_What to work on_:
The listing below should be printed exactly, though its pictures must not be.

_Listed entries_:
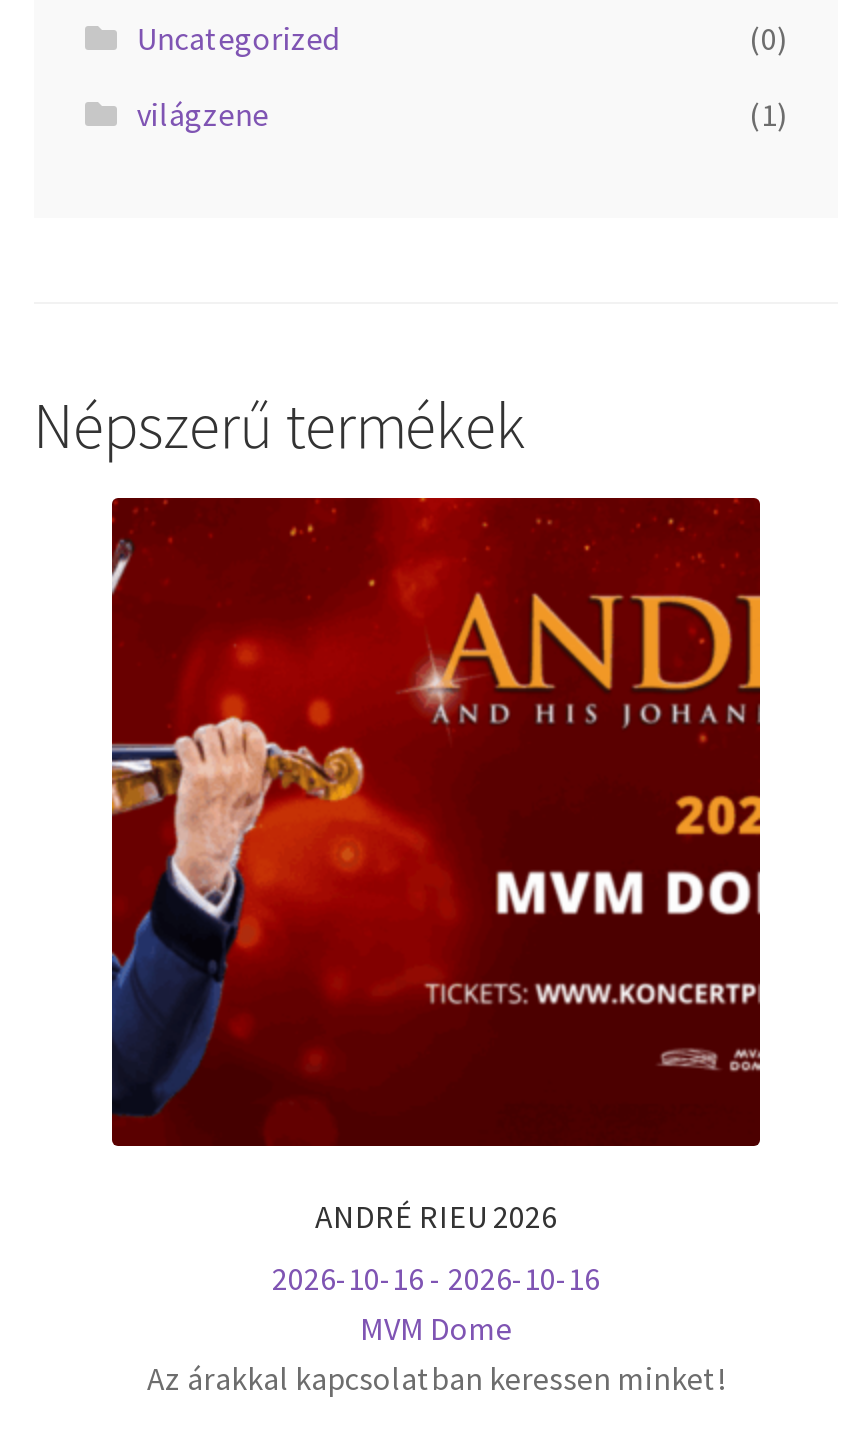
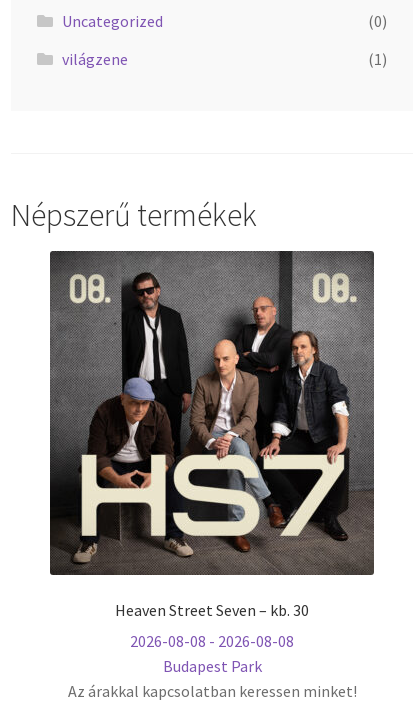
- [image]
- ANDRÉ RIEU 2026
+ [image]
+ Heaven Street Seven – kb. 30

- 2026-10-16 - 2026-10-16
- MVM Dome
+ 2026-08-08 - 2026-08-08
+ Budapest Park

_Solution for this task_:
- [image]
- ANDRÉ RIEU 2026
+ [image]
+ Heaven Street Seven – kb. 30

- 2026-10-16 - 2026-10-16
- MVM Dome
+ 2026-08-08 - 2026-08-08
+ Budapest Park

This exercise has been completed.